[PATCH v2] PCI: Reset PCIe devices to stop ongoing DMA

Thu Jun 13 22:11:02 EDT 2013

(2013/06/13 12:41), Bjorn Helgaas wrote:
> On Wed, Jun 12, 2013 at 8:44 PM, Takao Indoh <indou.takao at jp.fujitsu.com> wrote:
>> (2013/06/12 13:45), Bjorn Helgaas wrote:
>>> [+cc Vivek, Haren; sorry I didn't think to add you earlier]
>>>
>>> On Tue, Jun 11, 2013 at 12:08 AM, Takao Indoh
>>> <indou.takao at jp.fujitsu.com> wrote:
>>>> (2013/06/11 11:20), Bjorn Helgaas wrote:
>>>
>>>>> I'm not sure you need to reset legacy devices (or non-PCI devices)
>>>>> yet, but the current hook isn't anchored anywhere -- it's just an
>>>>> fs_initcall() that doesn't give the reader any clue about the
>>>>> connection between the reset and the problem it's solving.
>>>>>
>>>>> If we do something like this patch, I think it needs to be done at the
>>>>> point where we enable or disable the IOMMU.  That way, it's connected
>>>>> to the important event, and there's a clue about how to make
>>>>> corresponding fixes for other IOMMUs.
>>>>
>>>> Ok. pci_iommu_init() is appropriate place to add this hook?
>>>
>>> I looked at various IOMMU init places today, and it's far more
>>> complicated and varied than I had hoped.
>>>
>>> This reset scheme depends on enumerating PCI devices before we
>>> initialize the IOMMU used by those devices.  x86 works that way today,
>>> but not all architectures do (see the sparc pci_fire_pbm_init(), for
>>
>> Sorry, could you tell me which part depends on architecture?
> 
> Your patch works if PCIe devices are reset before the kdump kernel
> enables the IOMMU.  On x86, this is possible because PCI enumeration
> happens before the IOMMU initialization.  On sparc, the IOMMU is
> initialized before PCI devices are enumerated, so there would still be
> a window where ongoing DMA could cause an IOMMU error.

Ok, understood, thanks.

Hmmm, it seems to be difficult to find out method which is common to
all architectures.

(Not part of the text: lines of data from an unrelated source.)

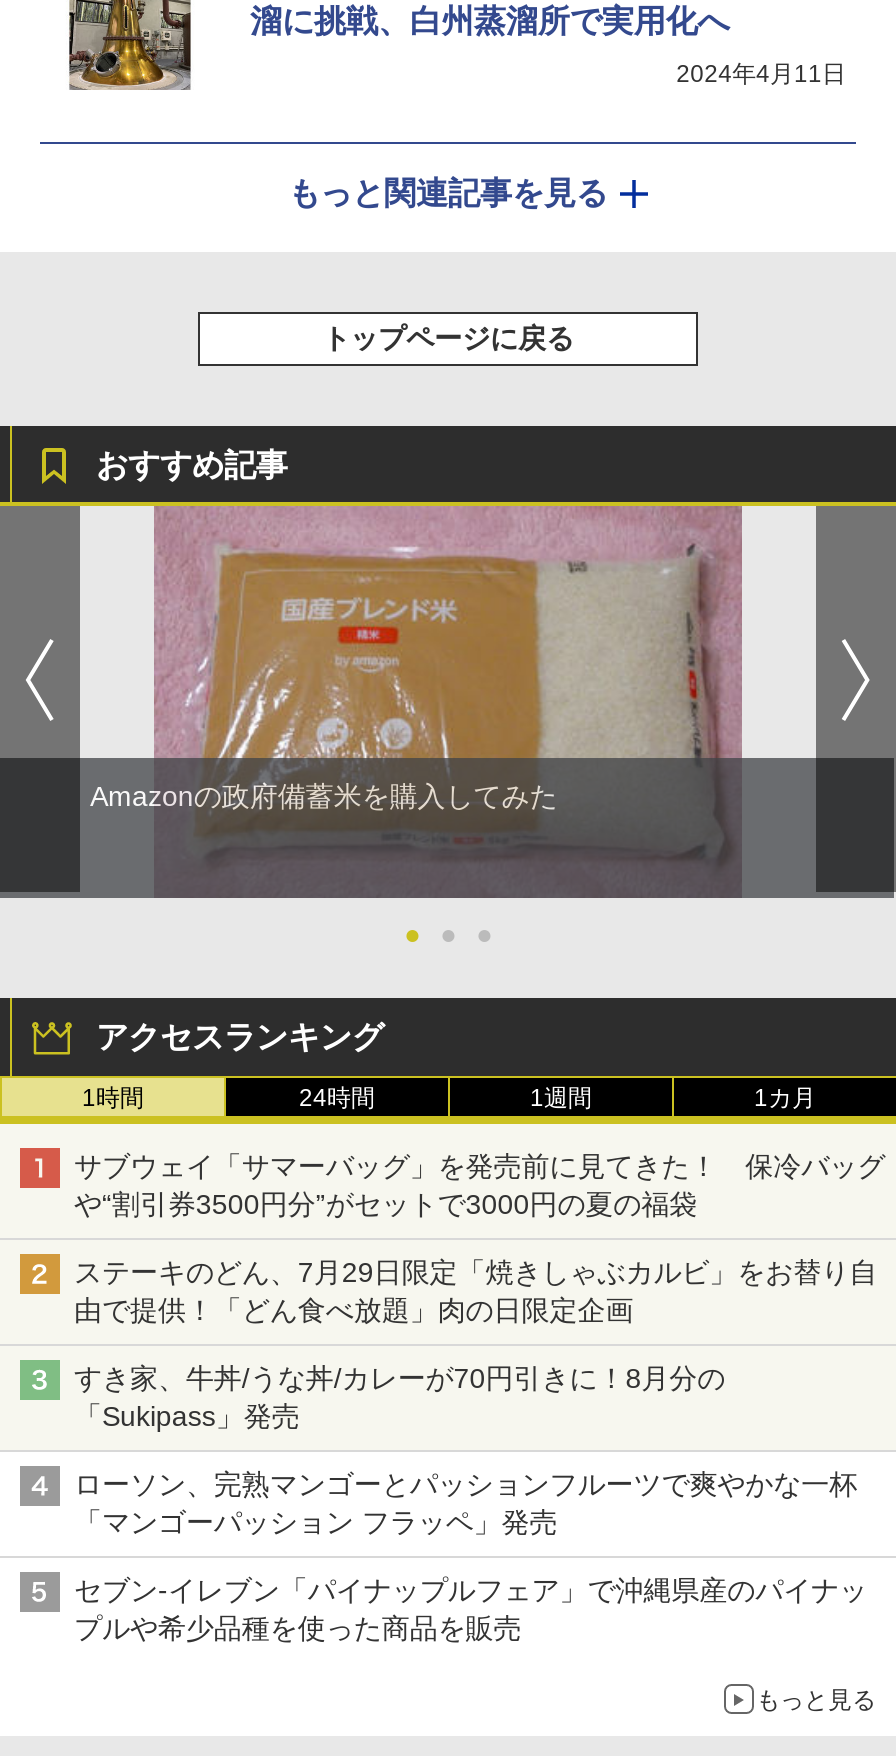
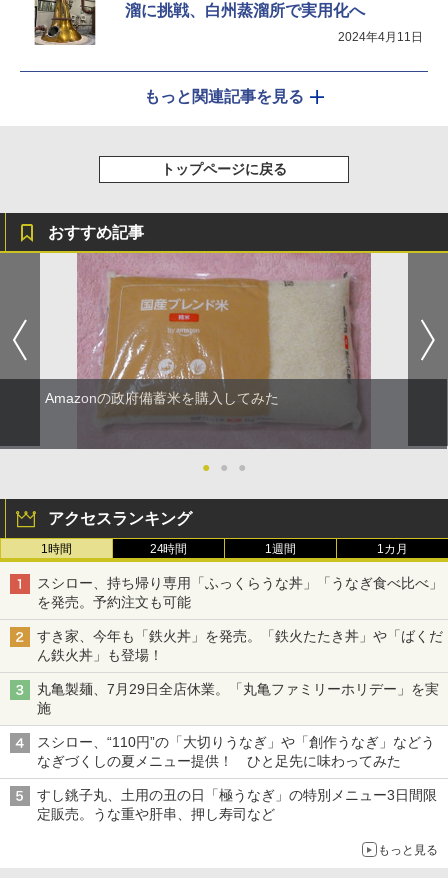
[74,1149,885,1219] サブウェイ「サマーバッグ」を発売前に見てきた！ 保冷バッグ | や“割引券3500円分”がセットで3000円の夏の福袋 -> [37,575,443,610] スシロー、持ち帰り専用「ふっくらうな丼」「うなぎ食べ比べ」 | を発売。予約注文も可能
[74,1255,877,1325] ステーキのどん、7月29日限定「焼きしゃぶカルビ」をお替り自 | 由で提供！「どん食べ放題」肉の日限定企画 -> [37,628,443,663] すき家、今年も「鉄火丼」を発売。「鉄火たたき丼」や「ばくだ | ん鉄火丼」も登場！
[74,1361,725,1431] すき家、牛丼/うな丼/カレーが70円引きに！8月分の | 「Sukipass」発売 -> [37,681,439,716] 丸亀製麺、7月29日全店休業。「丸亀ファミリーホリデー」を実 | 施
[74,1467,857,1537] ローソン、完熟マンゴーとパッションフルーツで爽やかな一杯 | 「マンゴーパッション フラッペ」発売 -> [37,734,435,769] スシロー、“110円”の「大切りうなぎ」や「創作うなぎ」などう | なぎづくしの夏メニュー提供！ ひと足先に味わってみた
[74,1573,867,1643] セブン-イレブン「パイナップルフェア」で沖縄県産のパイナッ | プルや希少品種を使った商品を販売 -> [37,787,437,822] すし銚子丸、土用の丑の日「極うなぎ」の特別メニュー3日間限 | 定販売。うな重や肝串、押し寿司など

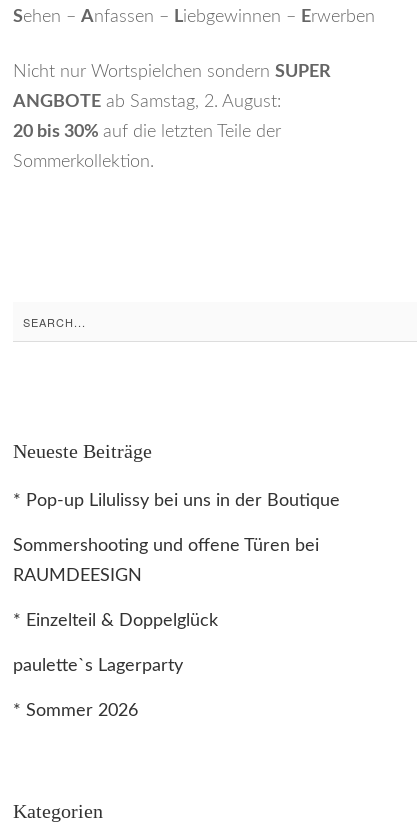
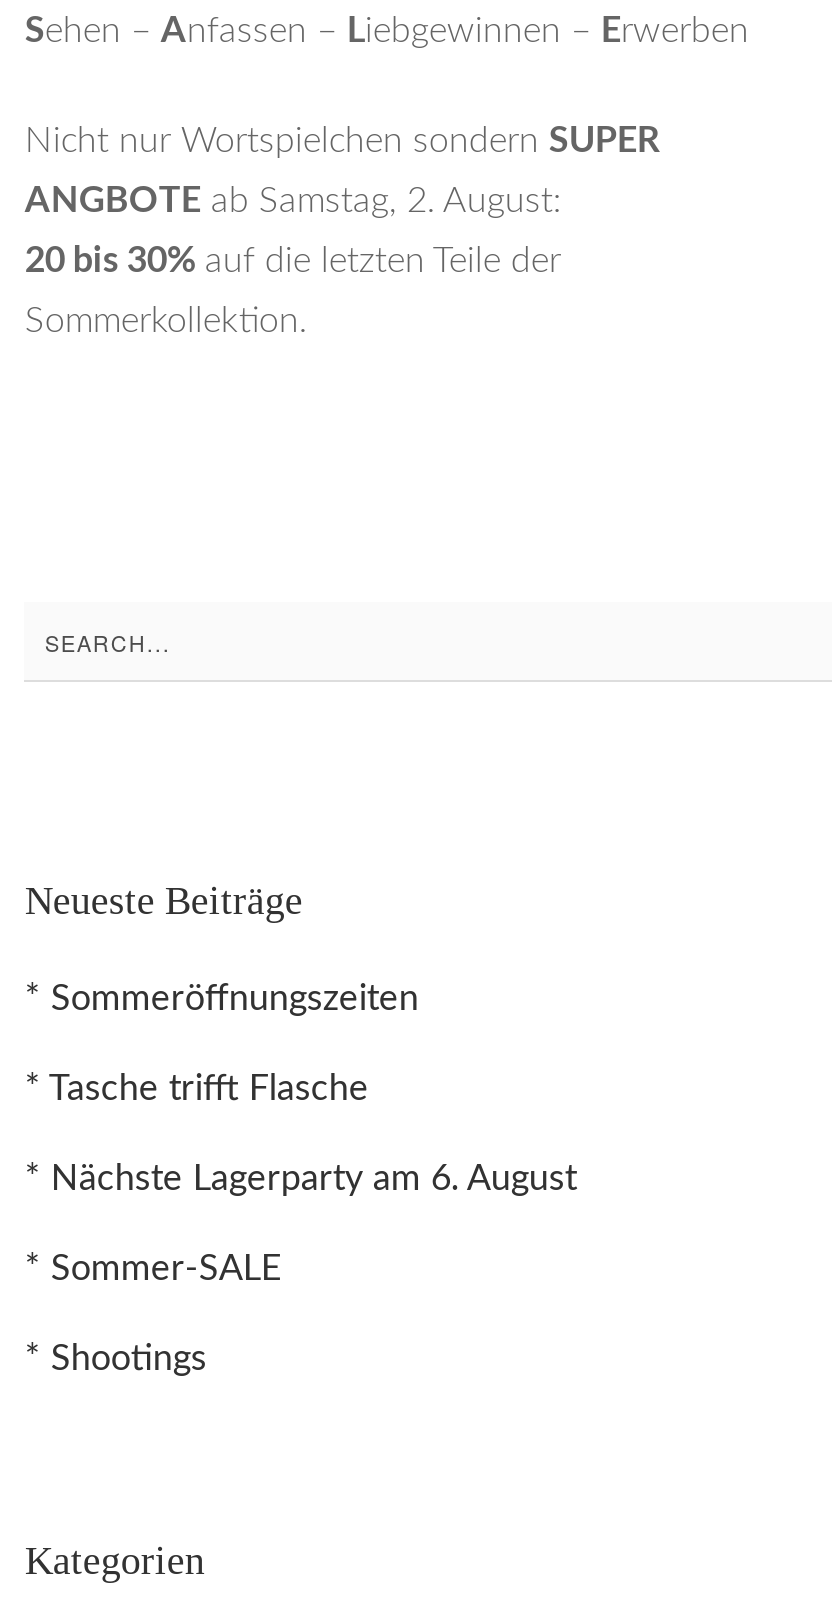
[13,492,340,720] * Pop-up Lilulissy bei uns in der Boutique | Sommershooting und offene Türen bei | RAUMDEESIGN | * Einzelteil & Doppelglück | paulette`s Lagerparty | * Sommer 2026 -> [25,983,577,1379] * Sommeröffnungszeiten | * Tasche trifft Flasche | * Nächste Lagerparty am 6. August | * Sommer-SALE | * Shootings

So, what I can do for now is introducing reset scheme
which is only for x86.

1) Change this patch so that it work only on x86 platform. For example
   call this reset code from x86_init.iommu.iommu_init() instead of
   fs_initcall.

Or another idea is:

2) Enumerate PCI devices in IOMMU layer. That is:
   PCI layer
     Just provide interface to reset given strcut pci_dev. Maybe
     pci_reset_function() looks good for this purpose.
   IOMMU layer
     Determine which devices should be reset. On kernel boot, check if
     IOMMU is already active or not, and if active, check IOMMU page
     table and reset devices whose entry exists there.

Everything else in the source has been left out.